According to different sources, Switzerland is credited with 2.5 to 4.5% so called Bitcoin owners, that would be something like 250k to 450k people. Of course, highly possible that not all owners signed up for that, also the same possibility for some owners getting their friends and relatives to sing it despite them not owning a satoshi.
I sincerely doubt that the number of so-called Bitcoin users and owners are not inflated by at least one order of magnitude as we speak!

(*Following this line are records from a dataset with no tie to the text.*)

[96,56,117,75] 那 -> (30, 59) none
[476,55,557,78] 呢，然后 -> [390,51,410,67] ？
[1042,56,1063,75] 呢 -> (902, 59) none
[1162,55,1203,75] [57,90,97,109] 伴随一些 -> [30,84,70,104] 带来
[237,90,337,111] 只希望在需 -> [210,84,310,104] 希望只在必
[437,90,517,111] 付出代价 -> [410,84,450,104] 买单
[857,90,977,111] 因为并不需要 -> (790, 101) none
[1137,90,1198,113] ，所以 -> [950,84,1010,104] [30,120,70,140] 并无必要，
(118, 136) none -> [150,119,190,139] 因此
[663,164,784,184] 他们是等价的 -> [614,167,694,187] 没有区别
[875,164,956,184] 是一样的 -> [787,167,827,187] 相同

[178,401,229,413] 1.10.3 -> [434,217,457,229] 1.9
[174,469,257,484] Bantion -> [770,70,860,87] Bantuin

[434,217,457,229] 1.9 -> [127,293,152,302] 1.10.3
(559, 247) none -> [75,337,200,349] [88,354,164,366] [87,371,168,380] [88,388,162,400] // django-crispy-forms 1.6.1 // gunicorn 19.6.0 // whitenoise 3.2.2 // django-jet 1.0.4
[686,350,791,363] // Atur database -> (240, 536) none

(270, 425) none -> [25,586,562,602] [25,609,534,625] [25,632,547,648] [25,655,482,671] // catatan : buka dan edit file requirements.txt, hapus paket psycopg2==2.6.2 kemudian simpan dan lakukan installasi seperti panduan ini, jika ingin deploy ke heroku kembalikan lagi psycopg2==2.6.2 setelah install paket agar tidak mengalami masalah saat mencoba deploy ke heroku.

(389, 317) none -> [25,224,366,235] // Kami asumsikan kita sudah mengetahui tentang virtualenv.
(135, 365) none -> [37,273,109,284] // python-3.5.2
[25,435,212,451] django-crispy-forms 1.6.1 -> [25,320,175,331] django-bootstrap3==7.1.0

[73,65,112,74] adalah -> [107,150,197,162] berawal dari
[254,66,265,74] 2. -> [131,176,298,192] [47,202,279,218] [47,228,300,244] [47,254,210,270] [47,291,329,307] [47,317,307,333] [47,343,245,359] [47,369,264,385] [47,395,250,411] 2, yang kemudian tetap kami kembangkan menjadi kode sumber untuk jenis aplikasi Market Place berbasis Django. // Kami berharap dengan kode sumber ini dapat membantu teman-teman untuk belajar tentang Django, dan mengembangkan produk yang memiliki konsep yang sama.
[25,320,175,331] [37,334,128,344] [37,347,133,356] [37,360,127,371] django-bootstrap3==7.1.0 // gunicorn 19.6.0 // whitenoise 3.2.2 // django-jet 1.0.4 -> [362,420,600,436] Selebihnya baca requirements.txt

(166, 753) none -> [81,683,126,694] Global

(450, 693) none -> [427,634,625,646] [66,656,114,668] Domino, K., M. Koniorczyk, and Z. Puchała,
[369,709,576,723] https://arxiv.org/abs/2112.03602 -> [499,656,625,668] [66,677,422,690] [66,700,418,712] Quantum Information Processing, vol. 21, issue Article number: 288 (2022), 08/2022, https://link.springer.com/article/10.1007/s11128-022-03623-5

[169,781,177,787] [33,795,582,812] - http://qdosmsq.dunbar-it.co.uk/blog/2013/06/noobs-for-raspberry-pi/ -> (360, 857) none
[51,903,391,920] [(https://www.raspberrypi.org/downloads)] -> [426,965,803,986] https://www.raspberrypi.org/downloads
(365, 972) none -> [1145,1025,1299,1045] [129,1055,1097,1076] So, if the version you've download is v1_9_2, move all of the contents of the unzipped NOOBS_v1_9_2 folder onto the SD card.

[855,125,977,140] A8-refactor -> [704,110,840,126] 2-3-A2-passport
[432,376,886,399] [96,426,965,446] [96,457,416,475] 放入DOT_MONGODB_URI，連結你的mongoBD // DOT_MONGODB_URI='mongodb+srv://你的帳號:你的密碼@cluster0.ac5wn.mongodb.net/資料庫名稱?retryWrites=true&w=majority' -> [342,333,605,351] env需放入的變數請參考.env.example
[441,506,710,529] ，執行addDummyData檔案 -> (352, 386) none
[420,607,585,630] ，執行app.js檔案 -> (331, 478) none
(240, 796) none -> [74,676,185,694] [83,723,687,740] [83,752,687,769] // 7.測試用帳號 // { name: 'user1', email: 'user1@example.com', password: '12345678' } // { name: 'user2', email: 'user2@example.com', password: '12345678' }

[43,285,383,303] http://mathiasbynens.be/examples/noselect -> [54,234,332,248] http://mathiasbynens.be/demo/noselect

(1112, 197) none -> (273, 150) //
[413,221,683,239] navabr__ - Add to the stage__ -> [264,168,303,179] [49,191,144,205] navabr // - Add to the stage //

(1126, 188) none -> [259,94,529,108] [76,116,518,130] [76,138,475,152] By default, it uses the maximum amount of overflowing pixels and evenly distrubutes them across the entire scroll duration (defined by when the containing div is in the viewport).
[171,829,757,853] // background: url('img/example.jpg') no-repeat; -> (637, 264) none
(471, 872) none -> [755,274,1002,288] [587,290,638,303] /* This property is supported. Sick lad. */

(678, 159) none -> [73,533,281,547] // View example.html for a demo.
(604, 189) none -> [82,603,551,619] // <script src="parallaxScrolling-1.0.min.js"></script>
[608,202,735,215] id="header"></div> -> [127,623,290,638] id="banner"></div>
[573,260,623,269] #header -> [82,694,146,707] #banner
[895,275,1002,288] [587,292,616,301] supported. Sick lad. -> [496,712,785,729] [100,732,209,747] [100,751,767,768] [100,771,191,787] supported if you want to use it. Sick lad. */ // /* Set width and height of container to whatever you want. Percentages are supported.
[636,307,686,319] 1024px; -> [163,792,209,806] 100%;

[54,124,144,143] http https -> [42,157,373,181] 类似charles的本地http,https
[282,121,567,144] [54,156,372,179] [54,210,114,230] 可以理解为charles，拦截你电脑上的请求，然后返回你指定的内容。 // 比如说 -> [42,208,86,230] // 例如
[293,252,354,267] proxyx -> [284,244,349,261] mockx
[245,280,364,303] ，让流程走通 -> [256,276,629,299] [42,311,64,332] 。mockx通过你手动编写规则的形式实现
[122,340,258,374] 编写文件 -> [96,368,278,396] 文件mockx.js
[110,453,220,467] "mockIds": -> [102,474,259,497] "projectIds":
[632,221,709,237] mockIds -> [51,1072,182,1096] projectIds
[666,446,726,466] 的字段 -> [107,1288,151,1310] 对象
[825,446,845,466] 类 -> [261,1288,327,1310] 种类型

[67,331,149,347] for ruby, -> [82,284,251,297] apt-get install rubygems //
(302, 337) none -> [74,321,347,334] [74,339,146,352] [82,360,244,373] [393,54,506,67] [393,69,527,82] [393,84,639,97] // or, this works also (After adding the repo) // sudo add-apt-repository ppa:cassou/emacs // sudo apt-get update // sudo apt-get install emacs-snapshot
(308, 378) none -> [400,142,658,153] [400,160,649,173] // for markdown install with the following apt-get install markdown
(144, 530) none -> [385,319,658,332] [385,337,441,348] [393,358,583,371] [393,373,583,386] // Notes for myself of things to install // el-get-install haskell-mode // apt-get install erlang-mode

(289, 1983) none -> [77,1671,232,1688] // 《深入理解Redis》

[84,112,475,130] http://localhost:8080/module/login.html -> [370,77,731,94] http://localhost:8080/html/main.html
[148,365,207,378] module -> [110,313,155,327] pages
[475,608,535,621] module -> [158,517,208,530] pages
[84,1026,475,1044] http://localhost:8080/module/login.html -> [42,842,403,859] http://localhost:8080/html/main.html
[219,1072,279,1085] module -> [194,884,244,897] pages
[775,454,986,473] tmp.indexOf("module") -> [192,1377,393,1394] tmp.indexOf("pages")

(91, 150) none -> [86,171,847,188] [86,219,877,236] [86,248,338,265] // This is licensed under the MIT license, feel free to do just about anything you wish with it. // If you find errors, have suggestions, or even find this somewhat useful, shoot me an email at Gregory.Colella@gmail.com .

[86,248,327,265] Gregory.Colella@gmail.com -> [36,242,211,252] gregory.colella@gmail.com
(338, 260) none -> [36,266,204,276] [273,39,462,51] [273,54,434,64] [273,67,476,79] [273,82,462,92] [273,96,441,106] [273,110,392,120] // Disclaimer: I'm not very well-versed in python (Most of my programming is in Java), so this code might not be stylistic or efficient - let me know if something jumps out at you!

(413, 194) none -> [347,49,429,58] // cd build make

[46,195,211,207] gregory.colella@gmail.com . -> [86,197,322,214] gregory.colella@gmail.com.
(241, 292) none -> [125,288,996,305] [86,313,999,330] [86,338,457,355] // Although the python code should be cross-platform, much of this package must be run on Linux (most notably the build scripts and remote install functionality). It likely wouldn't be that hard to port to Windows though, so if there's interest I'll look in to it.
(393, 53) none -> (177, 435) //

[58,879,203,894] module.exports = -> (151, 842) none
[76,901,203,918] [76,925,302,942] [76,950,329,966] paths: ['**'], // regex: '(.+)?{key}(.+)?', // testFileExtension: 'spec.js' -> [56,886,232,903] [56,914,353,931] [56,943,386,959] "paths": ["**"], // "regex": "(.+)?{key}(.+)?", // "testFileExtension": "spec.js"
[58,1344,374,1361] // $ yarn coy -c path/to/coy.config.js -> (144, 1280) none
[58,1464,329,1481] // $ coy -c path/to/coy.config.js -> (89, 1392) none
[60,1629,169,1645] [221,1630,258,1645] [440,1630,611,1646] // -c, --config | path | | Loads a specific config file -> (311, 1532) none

With this you mean to stipulate that if I am a Bitcoin owner, I am supposed to sign whatever nonsense someone wants to do as long as it is related to Bitcoin or is alleged to have some benefit to Bitcoin? That is now how a reasonable person's brain works, that is how a cultist and 3rd world undeveloped brain works. I can be a Bitcoin owner and at the same time not want to bank to adopt it as a reserve. To make any baseless conclusions on the data regarding the estimated number of users solely using this piece of news is just dumb. There could be any number of reasons for which they failed to get the signatures (aside from the example that I have demonstrated) which have nothing to do with the number of Bitcoin users in Switzerland. It could be simply a badly run campaign. Just because the idea is big and favorable, that does not mean that the organizers are competent and ran a good campaign. Bitcoin is supposed to be a decentralized cryptocurrency and it's sad to see people who want it stored in central bank vaults.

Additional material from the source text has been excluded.